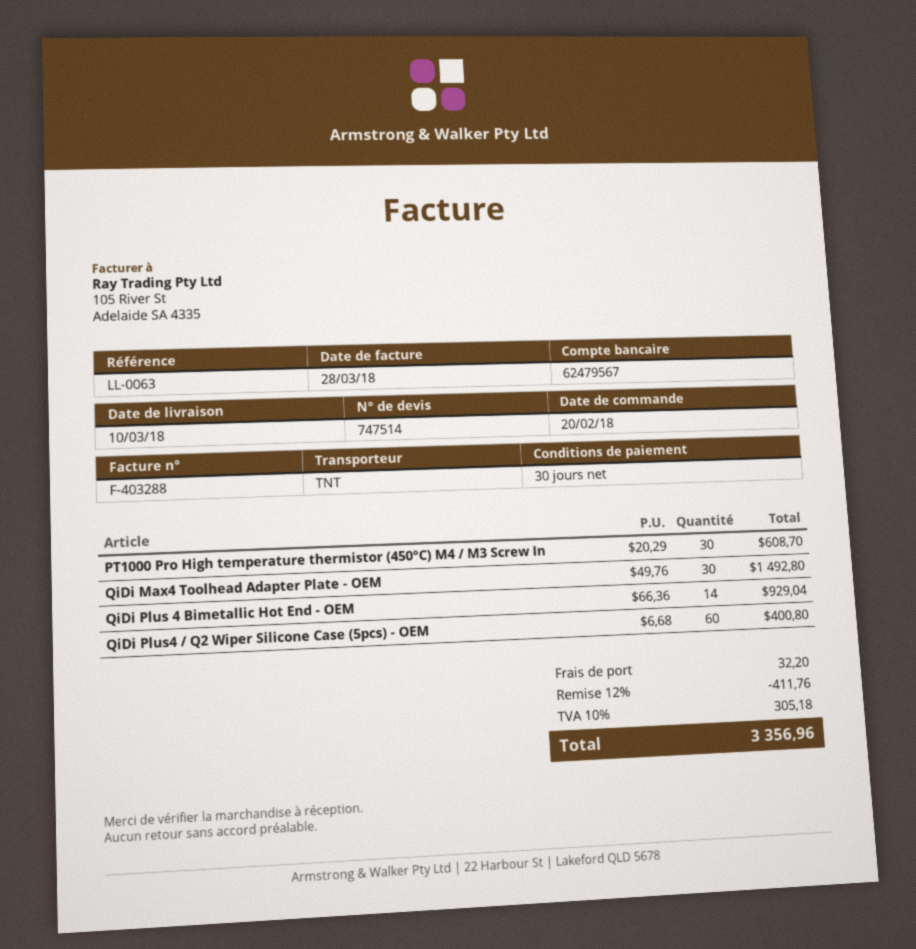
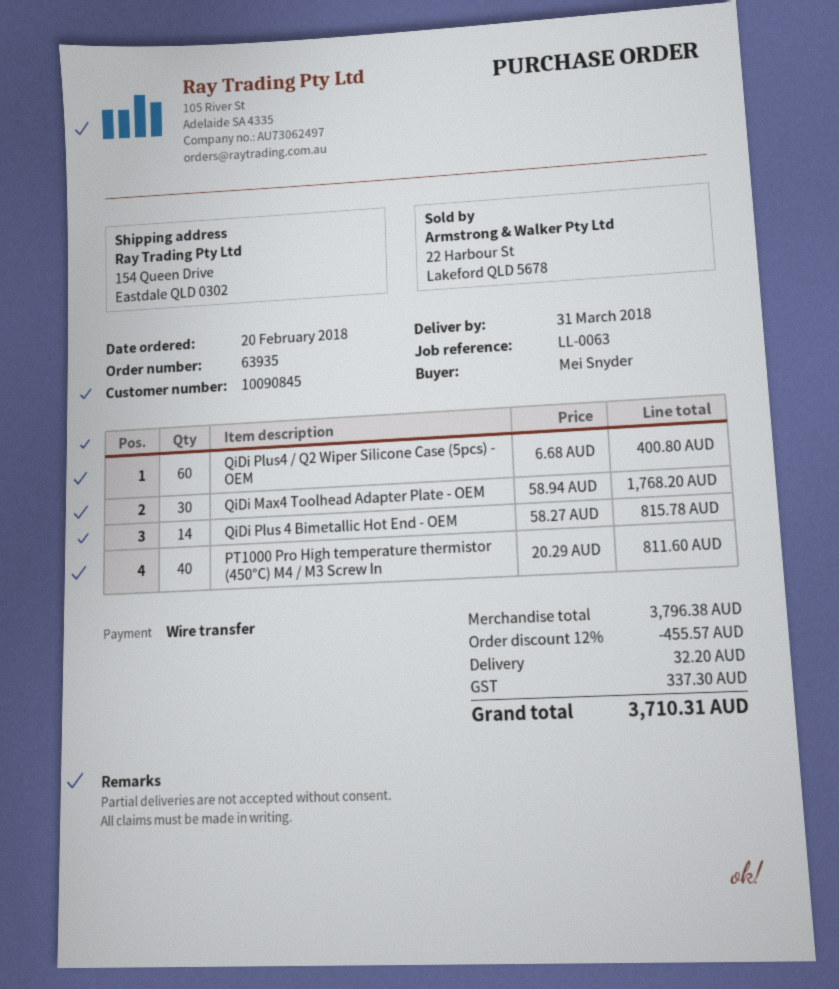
delivery date: 2018-03-10 -> 2018-03-31
PT1000 Pro High temperature thermistor (450°C) M4 / M3 Screw In: 30 x 20.29 = 608.70 -> 40 x 20.29 = 811.60
QiDi Max4 Toolhead Adapter Plate - OEM: 30 x 49.76 = 1492.80 -> 30 x 58.94 = 1768.20
QiDi Plus 4 Bimetallic Hot End - OEM: 14 x 66.36 = 929.04 -> 14 x 58.27 = 815.78
discount: 12% = 411.76 -> 12% = 455.57
tax: 305.18 -> 337.30
total: 3356.96 -> 3710.31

**********

What is expected:
Within the material, find all lines that hold the word "QiDi" and show them.

Task result:
QiDi Max4 Toolhead Adapter Plate - OEM: 30 x 49.76 = 1492.80 -> 30 x 58.94 = 1768.20
QiDi Plus 4 Bimetallic Hot End - OEM: 14 x 66.36 = 929.04 -> 14 x 58.27 = 815.78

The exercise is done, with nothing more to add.